[Extracted entries — start]
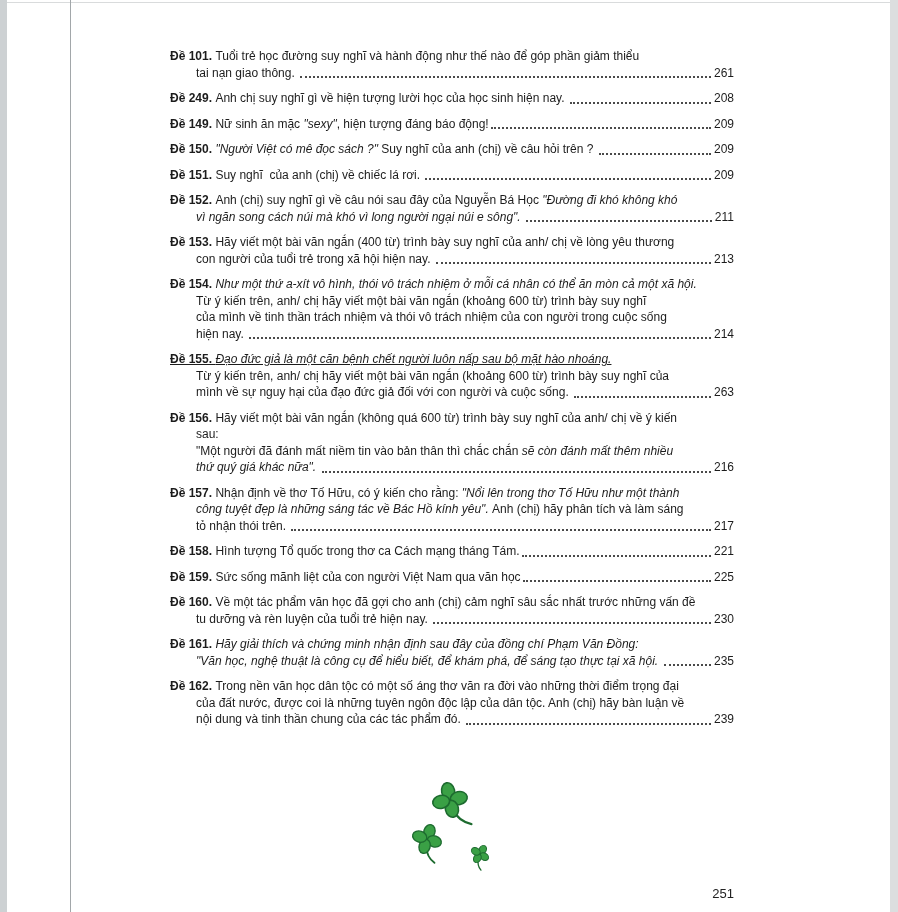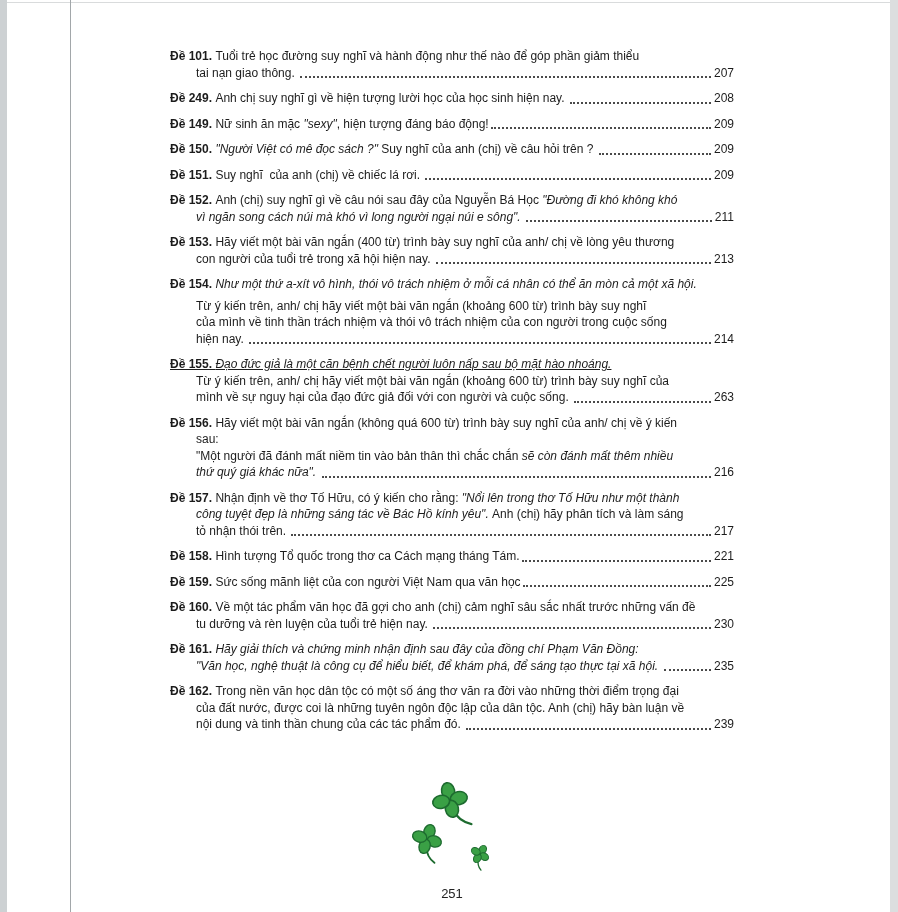--- a/index.html
+++ b/index.html
@@ -47,40 +47,40 @@
   .pg { flex: 0 0 auto; font-size: 12px; }
 
   
   .clover-wrap { position: absolute; left: 396px; top: 776px; width: 130px; height: 104px; }
 
   
   .folio {
     position: absolute;
     left: 170px; top: 886px;
     width: 564px;
-    text-align: center;
+    text-align: right;
     font-size: 13px;
     color: #222;
   }
 </style>
 </head>
 <body>
 
 <div class="edge-left"></div>
 <div class="edge-right"></div>
 <div class="rule-top"></div>
 <div class="rule-vert"></div>
 
 <div class="toc">
     <div class="entry">
       <div class="line"><span class="txt"><span class="label">Đề 101. </span><span>Tuổi trẻ học đường suy nghĩ và hành động như thế nào để góp phần giảm thiểu</span></span></div>
       <div class="line cont last">
         <span class="txt"><span>tai nạn giao thông. </span></span>
         <span class="leader"></span>
-        <span class="pg">207</span>
+        <span class="pg">261</span>
       </div>
     </div>
     <div class="entry">
       <div class="line last">
         <span class="txt"><span class="label">Đề 249. </span><span>Anh chị suy nghĩ gì về hiện tượng lười học của học sinh hiện nay. </span></span>
         <span class="leader"></span>
         <span class="pg">208</span>
       </div>
     </div>
     <div class="entry">
@@ -114,21 +114,21 @@
     </div>
     <div class="entry">
       <div class="line"><span class="txt"><span class="label">Đề 153. </span><span>Hãy viết một bài văn ngắn (400 từ) trình bày suy nghĩ của anh/ chị về lòng yêu thương</span></span></div>
       <div class="line cont last">
         <span class="txt"><span>con người của tuổi trẻ trong xã hội hiện nay. </span></span>
         <span class="leader"></span>
         <span class="pg">213</span>
       </div>
     </div>
     <div class="entry">
-      <div class="line" style="margin-bottom: 5px;"><span class="txt"><span class="label">Đề 154. </span><span class="it">Như một thứ a-xít vô hình, thói vô trách nhiệm ở mỗi cá nhân có thể ăn mòn cả một xã hội.</span></span></div>
+      <div class="line" style=""><span class="txt"><span class="label">Đề 154. </span><span class="it">Như một thứ a-xít vô hình, thói vô trách nhiệm ở mỗi cá nhân có thể ăn mòn cả một xã hội.</span></span></div>
       <div class="line cont"><span class="txt"><span>Từ ý kiến trên, anh/ chị hãy viết một bài văn ngắn (khoảng 600 từ) trình bày suy nghĩ</span></span></div>
       <div class="line cont"><span class="txt"><span>của mình về tinh thần trách nhiệm và thói vô trách nhiệm của con người trong cuộc sống</span></span></div>
       <div class="line cont last">
         <span class="txt"><span>hiện nay. </span></span>
         <span class="leader"></span>
         <span class="pg">214</span>
       </div>
     </div>
     <div class="entry">
       <div class="line" style="margin-bottom: 0; text-decoration: underline;"><span class="txt"><span class="label">Đề 155. </span><span class="it">Đạo đức giả là một căn bệnh chết người luôn nấp sau bộ mặt hào nhoáng.</span></span></div>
[Extracted entries — finish]
→ The task: For each line in the records that contains the word "trình", make a copy.

→ Written reply:
       <div class="line"><span class="txt"><span class="label">Đề 153. </span><span>Hãy viết một bài văn ngắn (400 từ) trình bày suy nghĩ của anh/ chị về lòng yêu thương</span></span></div>
       <div class="line cont"><span class="txt"><span>Từ ý kiến trên, anh/ chị hãy viết một bài văn ngắn (khoảng 600 từ) trình bày suy nghĩ</span></span></div>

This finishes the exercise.